- _What to produce_
Starting at the line that holds "[483,331,556,347] verions. ->", set down each line through the end of the listing, exactly as written and with nothing added.

- _Data_
[Start of section]

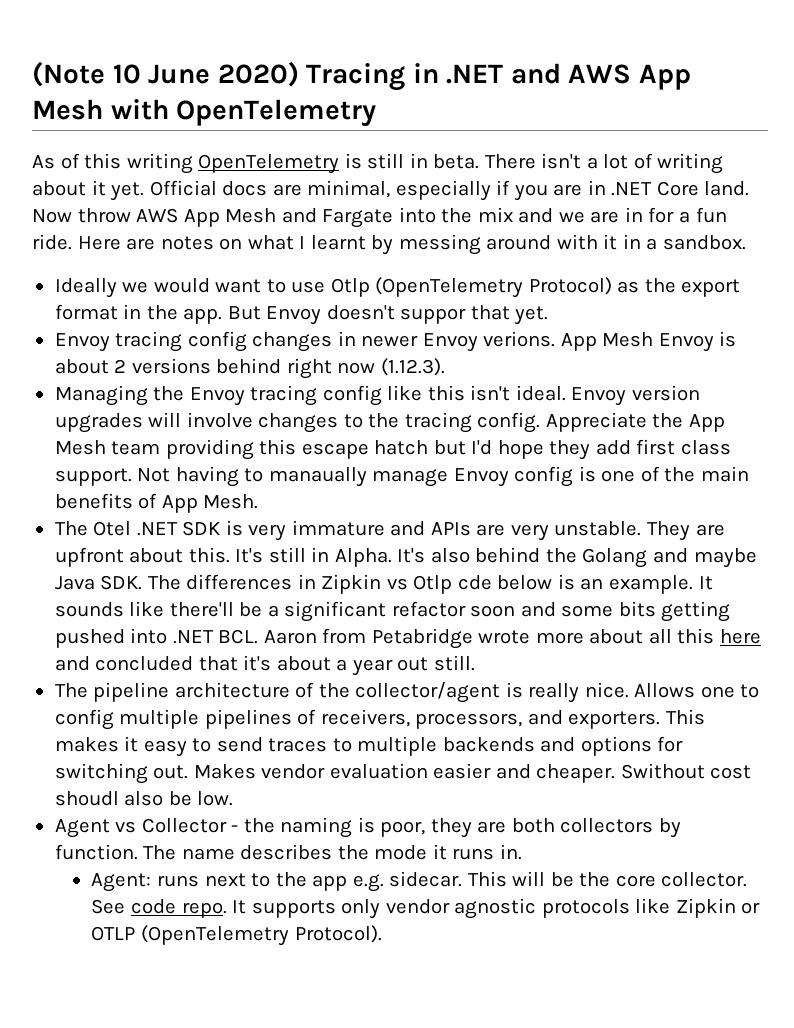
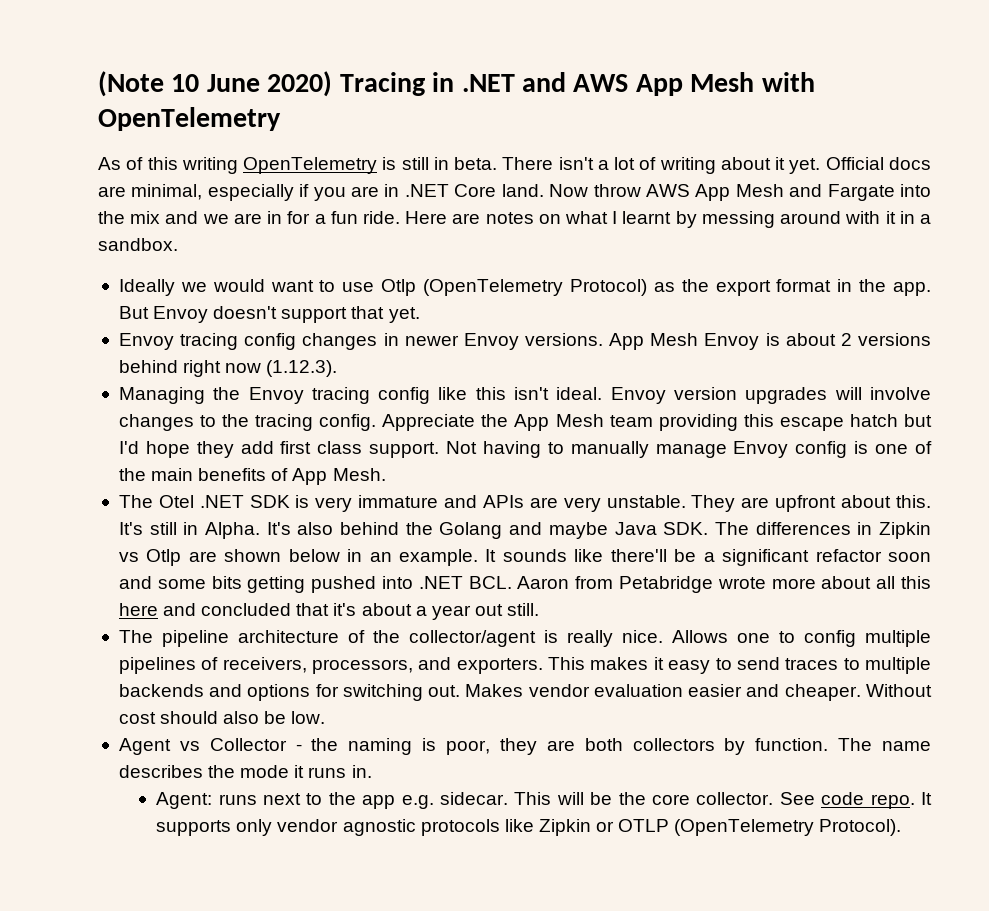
[400,308,467,324] suppor -> [281,307,348,323] support
[483,331,556,347] verions. -> [524,333,603,346] versions.
[268,467,367,487] manaually -> [570,441,649,458] manually
[457,574,575,590] cde below is -> [188,549,363,562] are shown below in
[620,763,752,779] [54,791,119,806] Swithout cost shoudl -> [866,684,932,697] [118,711,219,724] Without cost should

[End of section]

- _Task solution_
[483,331,556,347] verions. -> [524,333,603,346] versions.
[268,467,367,487] manaually -> [570,441,649,458] manually
[457,574,575,590] cde below is -> [188,549,363,562] are shown below in
[620,763,752,779] [54,791,119,806] Swithout cost shoudl -> [866,684,932,697] [118,711,219,724] Without cost should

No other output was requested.